What you are asked to do
Set down the data below from its first line to the line holding "-41,7 +41,7 @@", inclusive; omit all pictures.

[Start of section]

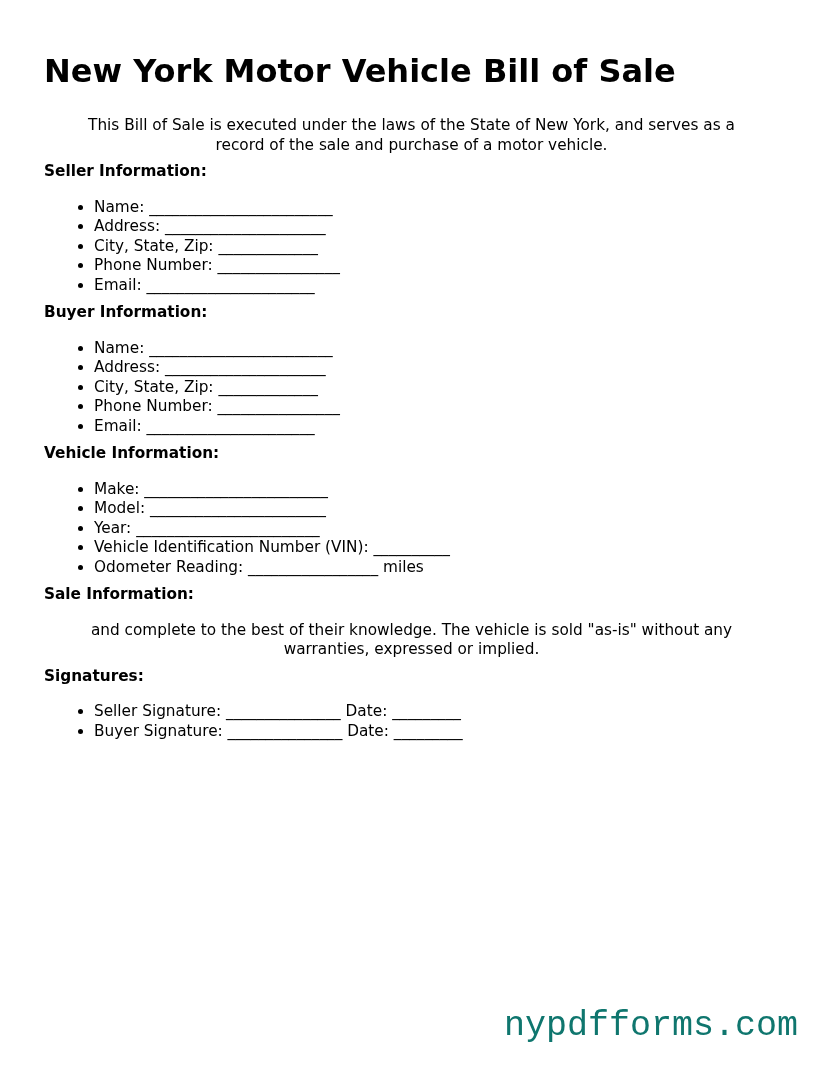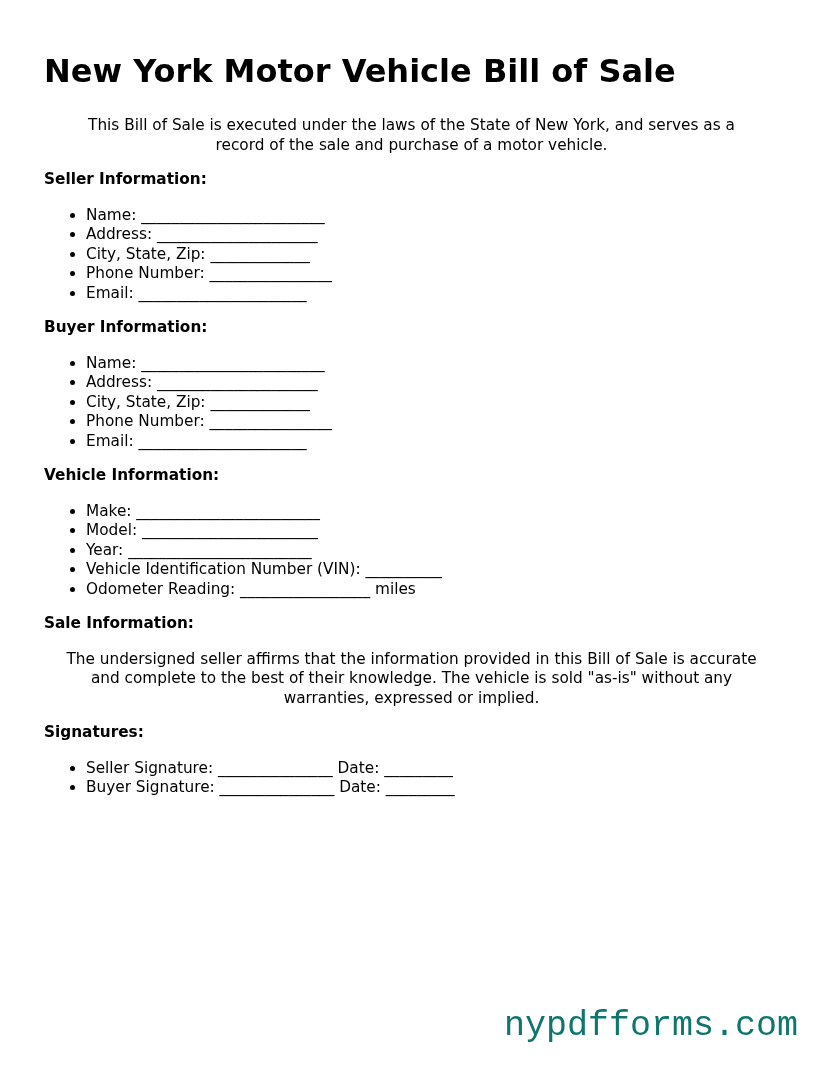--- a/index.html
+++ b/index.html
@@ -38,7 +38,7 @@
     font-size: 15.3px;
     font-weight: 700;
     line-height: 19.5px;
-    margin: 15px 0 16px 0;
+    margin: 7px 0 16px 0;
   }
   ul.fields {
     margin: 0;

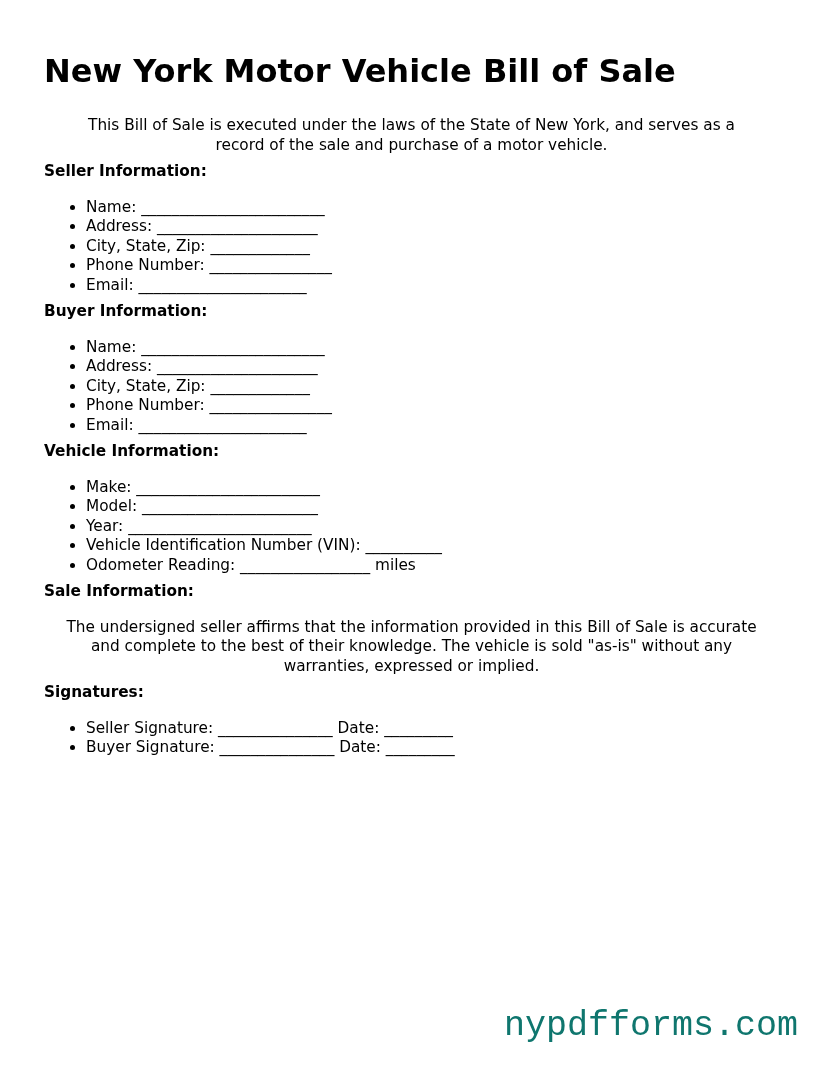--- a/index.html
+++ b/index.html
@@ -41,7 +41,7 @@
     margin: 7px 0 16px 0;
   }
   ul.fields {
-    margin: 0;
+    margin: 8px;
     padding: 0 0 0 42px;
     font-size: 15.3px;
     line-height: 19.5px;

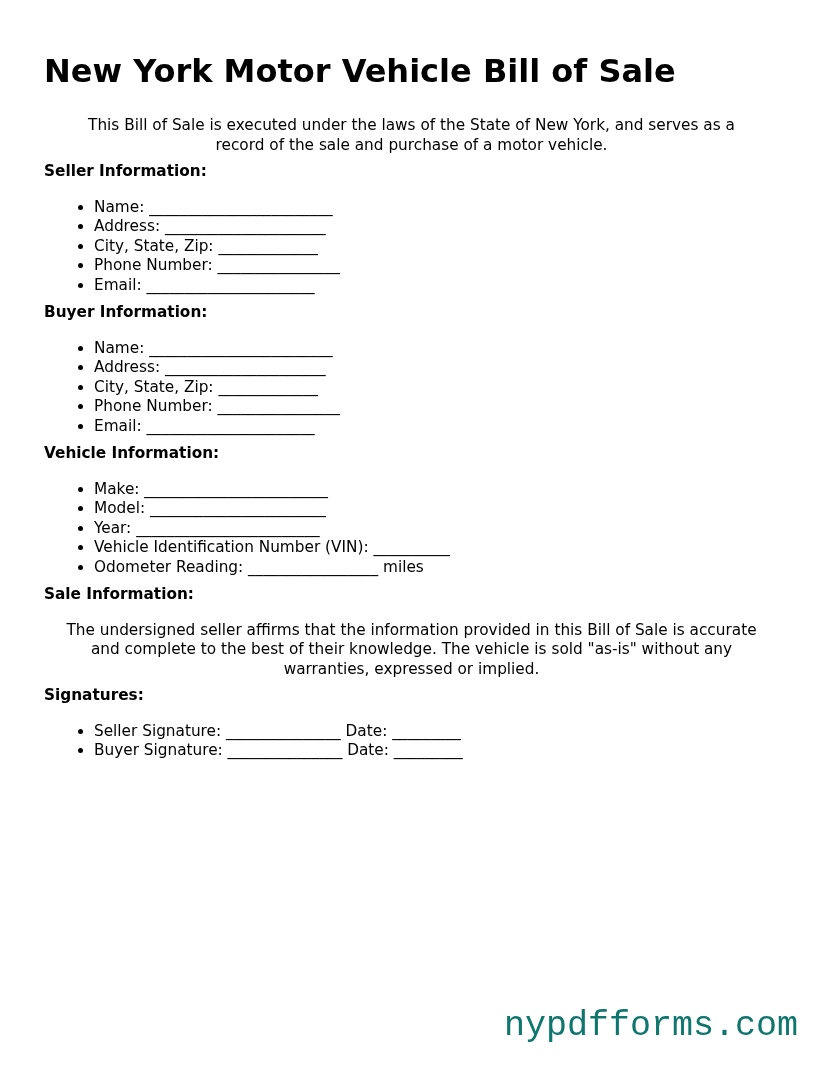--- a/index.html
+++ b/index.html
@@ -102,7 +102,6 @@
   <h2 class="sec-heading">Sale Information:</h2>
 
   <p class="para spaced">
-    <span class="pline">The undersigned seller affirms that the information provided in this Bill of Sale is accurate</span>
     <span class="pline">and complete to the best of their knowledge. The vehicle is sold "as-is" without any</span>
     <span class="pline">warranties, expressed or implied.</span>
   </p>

[End of section]

Your solution
--- a/index.html
+++ b/index.html
@@ -38,7 +38,7 @@
     font-size: 15.3px;
     font-weight: 700;
     line-height: 19.5px;
-    margin: 15px 0 16px 0;
+    margin: 7px 0 16px 0;
   }
   ul.fields {
     margin: 0;

--- a/index.html
+++ b/index.html
@@ -41,7 +41,7 @@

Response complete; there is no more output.